One of his professors at the university was Dr Joseph Bell, who became the model for Doyle's Sherlock Holmes. It was Bell who drummed into Doyle's head the importance of using his innate powers of observation to help him deduce the nature of a patient's affliction.

While in school, Conan Doyle began writing to earn a little extra money. His first story, The Mystery of the Sasassa Valley was published in the Chambers' Journal in 1879.

Shortly after, his father fell ill, and Doyle was forced to become the breadwinner for the family. He worked for a time as a ship's doctor, then opened his own medical practice near Portsmouth. In his spare time, he did more writing.

In 1885 Conan Doyle married Louise Hawkins, and had two children with her before she died following a protracted illness in 1900. In 1907 he remarried, to Jeanne Leckie, and had three more children with her.
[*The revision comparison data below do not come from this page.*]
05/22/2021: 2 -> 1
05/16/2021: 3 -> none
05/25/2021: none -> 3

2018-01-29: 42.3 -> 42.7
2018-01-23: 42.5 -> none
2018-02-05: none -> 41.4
His third attempt at a novel was A Study in Scarlet, the story which introduced Sherlock Holmes to the world. Study was published in Mrs. Beeton's Christmas annual, in 1887. Encouraged by publishers to keep writing, Conan Doyle wrote his second Holmes mystery, The Sign of the Four, in 1890.
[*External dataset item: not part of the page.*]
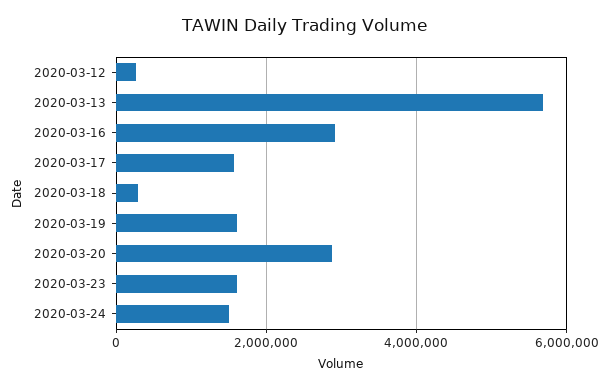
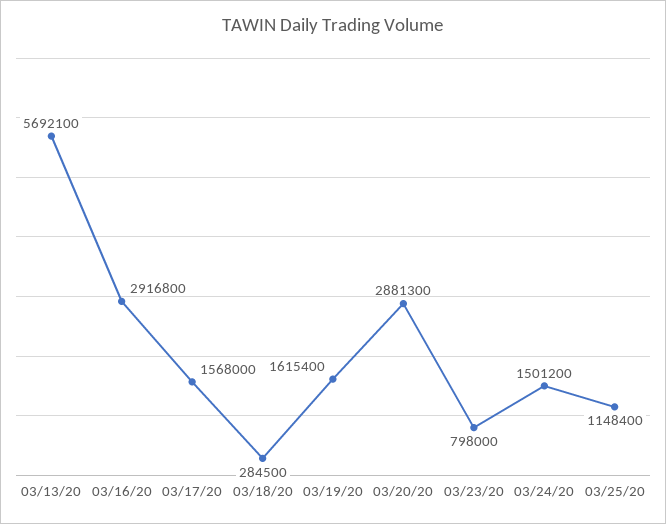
2020-03-12: 200000 -> none
2020-03-23: 1600000 -> 798000
03/25/20: none -> 1148400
So successful were these novels, and the stories which followed, that Conan Doyle could afford to give up his medical practice and devote himself to writing full time.

The first Sherlock Holmes short story, A Scandal in Bohemia, appeared in The Strand Magazine in 1891, to be followed by two dozen more stories over the next several years.
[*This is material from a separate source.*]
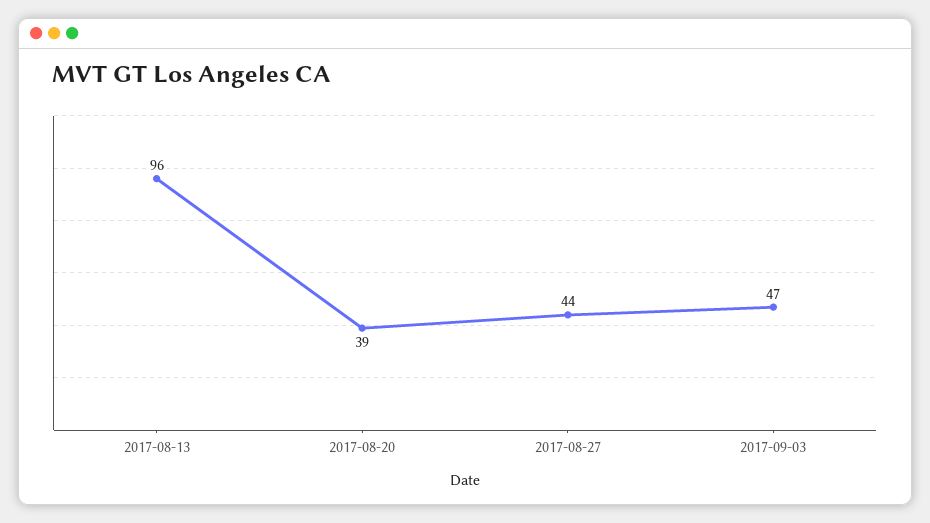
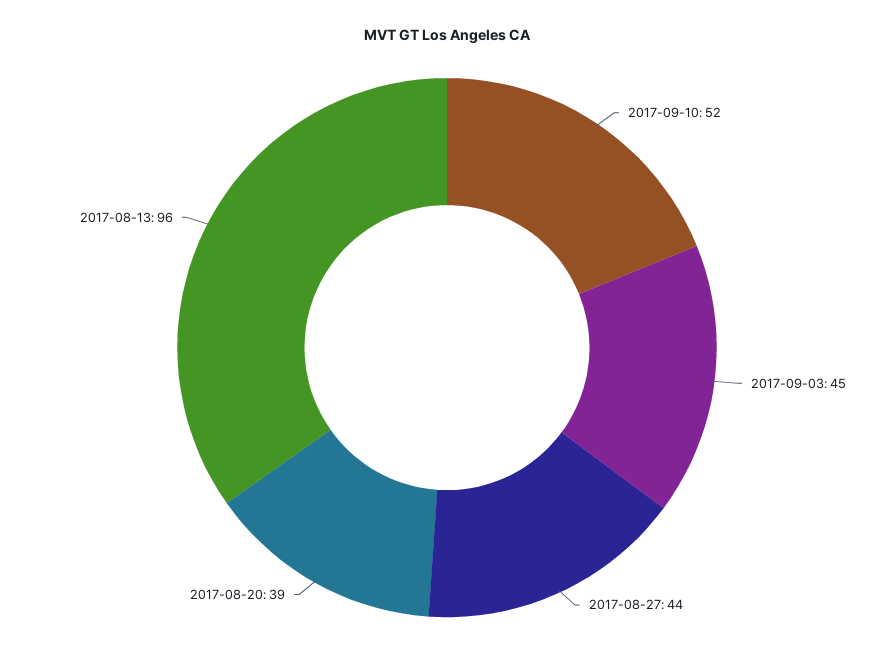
2017-09-03: 47 -> 45
2017-09-10: none -> 52

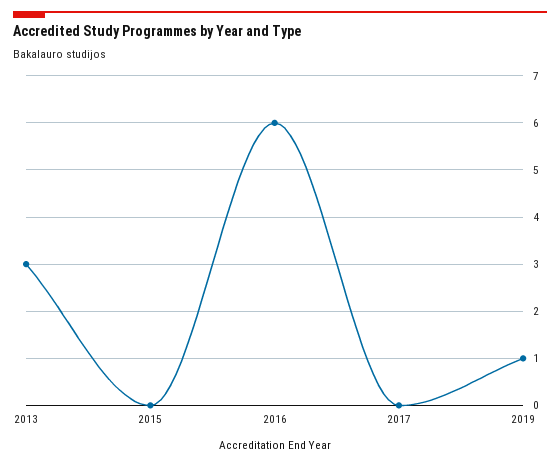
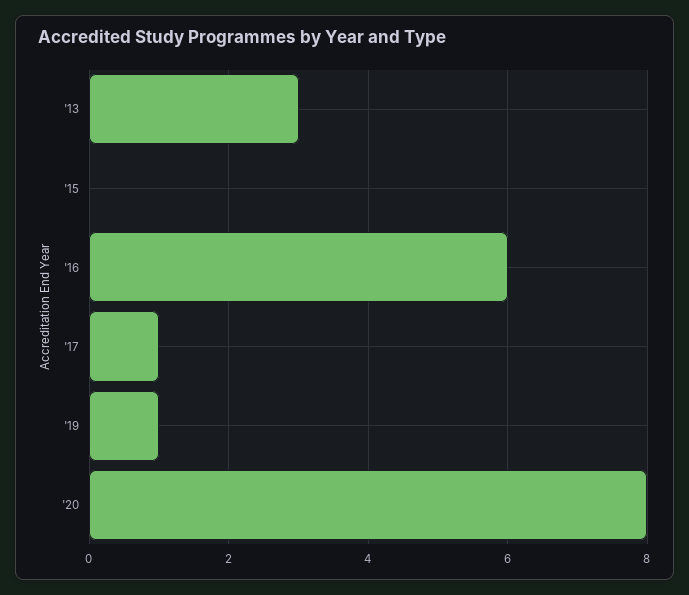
2017: 0 -> 1
'20: none -> 8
The stories proved enormously successful, but Conan Doyle tired of his own creation, and in 1894 he killed Holmes off in The Final Problem.

He underestimated the popularity of his creation. So great was the hold that the character of Sherlock Holmes had taken on the public imagination that Conan Doyle found himself at the centre of a storm of controversy.

He was inundated with letters of protest, including one from a female reader who addressed him simply as "You Brute!". He bowed to the inevitable, and revived the character of Holmes, who appeared in numerous short stories over the next 23 years.

But Conan Doyle did not confine himself to Sherlock Holmes; he wrote several popular works of historic fiction, including Micah Clarke (1888), The White Company (1890), Rodney Stone (1896), and Sir Nigel (1906).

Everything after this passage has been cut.